Requirement >>
Report every line of the records beneath this task that holds the string "position".

Segment Start: Extracted information

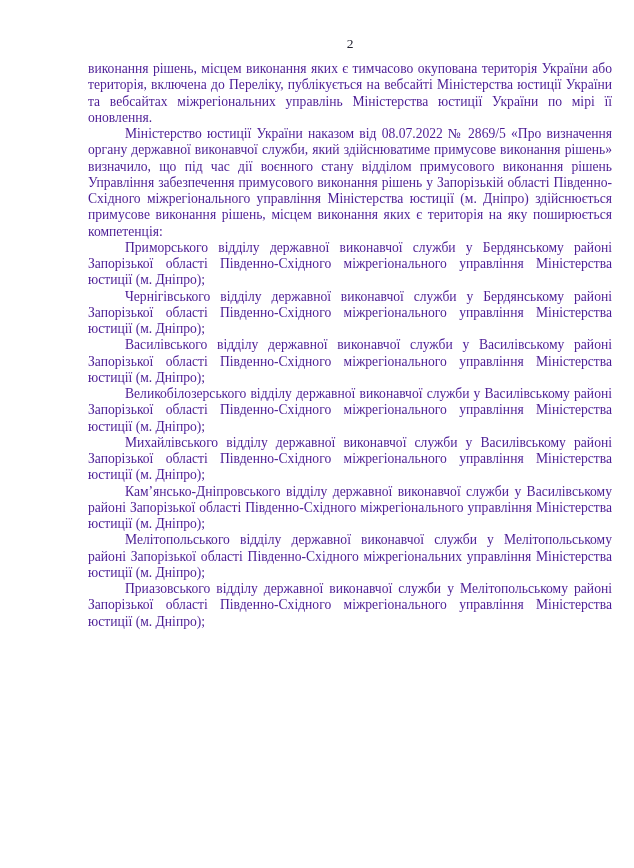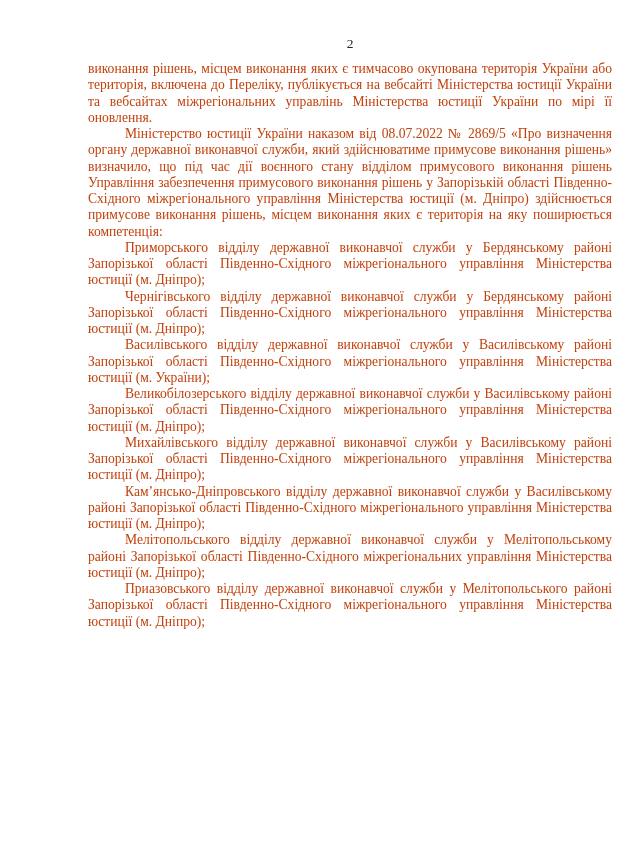--- a/index.html
+++ b/index.html
@@ -31,21 +31,21 @@
     color: #20202e;
   }
   .content {
     position: absolute;
     top: 61px;
     left: 88px;
     width: 524px;
     font-size: 13.6px;
     line-height: 16.25px;
     text-align: justify;
-    color: #c2410c;
+    color: #4c1d95;
   }
   .content p {
     margin: 0;
     padding: 0;
     text-align: justify;
   }
   .content p.indent {
     text-indent: 37px;
   }
 </style>
@@ -60,28 +60,28 @@
 
     <p class="para">виконання рішень, місцем виконання яких є тимчасово окупована територія України або територія, включена до Переліку, публікується на вебсайті Міністерства юстиції України та вебсайтах міжрегіональних управлінь Міністерства юстиції України по мірі її оновлення.</p>
 
     <p class="para indent">Міністерство юстиції України наказом від 08.07.2022 № 2869/5 «Про визначення органу державної виконавчої служби, який здійснюватиме примусове виконання рішень» визначило, що під час дії воєнного стану відділом примусового виконання рішень Управління забезпечення примусового виконання рішень у Запорізькій області Південно-Східного міжрегіонального управління Міністерства юстиції (м. Дніпро) здійснюється примусове виконання рішень, місцем виконання яких є територія на яку поширюється компетенція:</p>
 
 
     <p class="para indent">Приморського відділу державної виконавчої служби у Бердянському районі Запорізької області Південно-Східного міжрегіонального управління Міністерства юстиції (м. Дніпро);</p>
 
     <p class="para indent">Чернігівського відділу державної виконавчої служби у Бердянському районі Запорізької області Південно-Східного міжрегіонального управління Міністерства юстиції (м. Дніпро);</p>
 
-    <p class="para indent">Василівського відділу державної виконавчої служби у Василівському районі Запорізької області Південно-Східного міжрегіонального управління Міністерства юстиції (м. України);</p>
+    <p class="para indent">Василівського відділу державної виконавчої служби у Василівському районі Запорізької області Південно-Східного міжрегіонального управління Міністерства юстиції (м. Дніпро);</p>
 
 
     <p class="para indent">Великобілозерського відділу державної виконавчої служби у Василівському районі Запорізької області Південно-Східного міжрегіонального управління Міністерства юстиції (м. Дніпро);</p>
 
     <p class="para indent">Михайлівського відділу державної виконавчої служби у Василівському районі Запорізької області Південно-Східного міжрегіонального управління Міністерства юстиції (м. Дніпро);</p>
 
     <p class="para indent">Кам’янсько-Дніпровського відділу державної виконавчої служби у Василівському районі Запорізької області Південно-Східного міжрегіонального управління Міністерства юстиції (м. Дніпро);</p>
 
     <p class="para indent">Мелітопольського відділу державної виконавчої служби у Мелітопольському районі Запорізької області Південно-Східного міжрегіональних управління Міністерства юстиції (м. Дніпро);</p>
 
 
-    <p class="para indent">Приазовського відділу державної виконавчої служби у Мелітопольського районі Запорізької області Південно-Східного міжрегіонального управління Міністерства юстиції (м. Дніпро);</p>
+    <p class="para indent">Приазовського відділу державної виконавчої служби у Мелітопольському районі Запорізької області Південно-Східного міжрегіонального управління Міністерства юстиції (м. Дніпро);</p>
 
   </div>
 </div>
 
 </body></html>

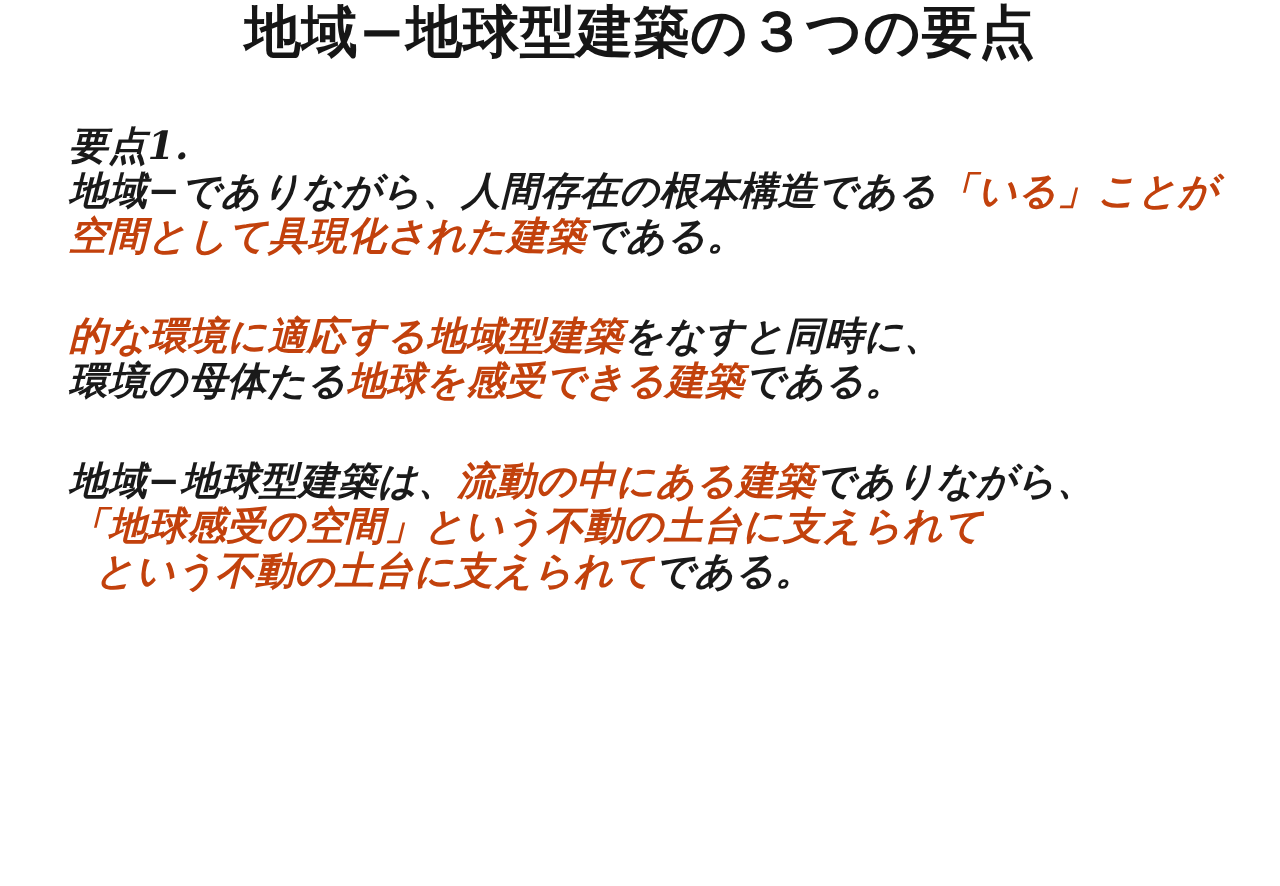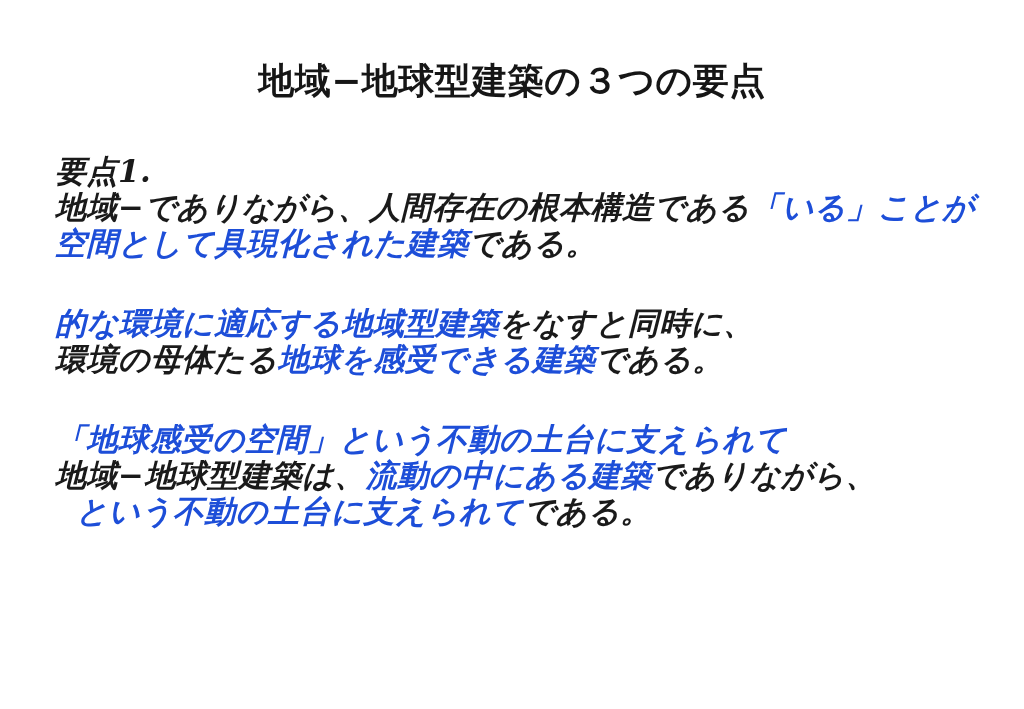--- a/index.html
+++ b/index.html
@@ -15,23 +15,22 @@
     font-weight: bold;
     color: #1a1a1a;
   }
   .slide {
     position: relative;
     width: 1024px;
     height: 709px;
     background: #ffffff;
   }
   .title {
-    margin: 16px;
-    padding-top: 38px;
-    font-size: 36px;
+    margin: 0;
+    font-size: 45px;
     line-height: 52px;
     text-align: center;
     font-weight: bold;
     letter-spacing: 0.5px;
     color: #161616;
   }
   .content {
     margin: 47px 20px 0 55px;
     font-style: italic;
   }
@@ -42,21 +41,21 @@
     margin: 0;
     font-size: 31px;
     line-height: 36px;
     white-space: nowrap;
     letter-spacing: 0.5px;
   }
   .line.indented {
     padding-left: 21px;
   }
   [data-color="black"] { color: #1a1a1a; }
-  [data-color="red"]   { color: #1d4ed8; text-align: center; }
+  [data-color="red"]   { color: #c2410c; text-align: center; }
 </style>
 </head>
 <body>
 
 <main class="slide">
 
   <h1 class="title">地域−地球型建築の３つの要点</h1>
 
   <div class="content">
 
@@ -76,24 +75,24 @@
       <p class="line">
         <span data-color="red">的な環境に適応する地域型建築</span><span data-color="black">をなすと同時に、</span>
       </p>
       <p class="line">
         <span data-color="black">環境の母体たる</span><span data-color="red">地球を感受できる建築</span><span data-color="black">である。</span>
       </p>
     </section>
 
     <section class="point">
       <p class="line">
-        <span data-color="red">「地球感受の空間」という不動の土台に支えられて</span>
+        <span data-color="black">地域−地球型建築は、</span><span data-color="red">流動の中にある建築</span><span data-color="black">でありながら、</span>
       </p>
       <p class="line">
-        <span data-color="black">地域−地球型建築は、</span><span data-color="red">流動の中にある建築</span><span data-color="black">でありながら、</span>
+        <span data-color="red">「地球感受の空間」という不動の土台に支えられて</span>
       </p>
       <p class="line indented">
         <span data-color="red">という不動の土台に支えられて</span><span data-color="black">である。</span>
       </p>
     </section>
 
   </div>
 </main>
 
 </body></html>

Segment End: Extracted information

Expected output >>
     position: absolute;
     position: relative;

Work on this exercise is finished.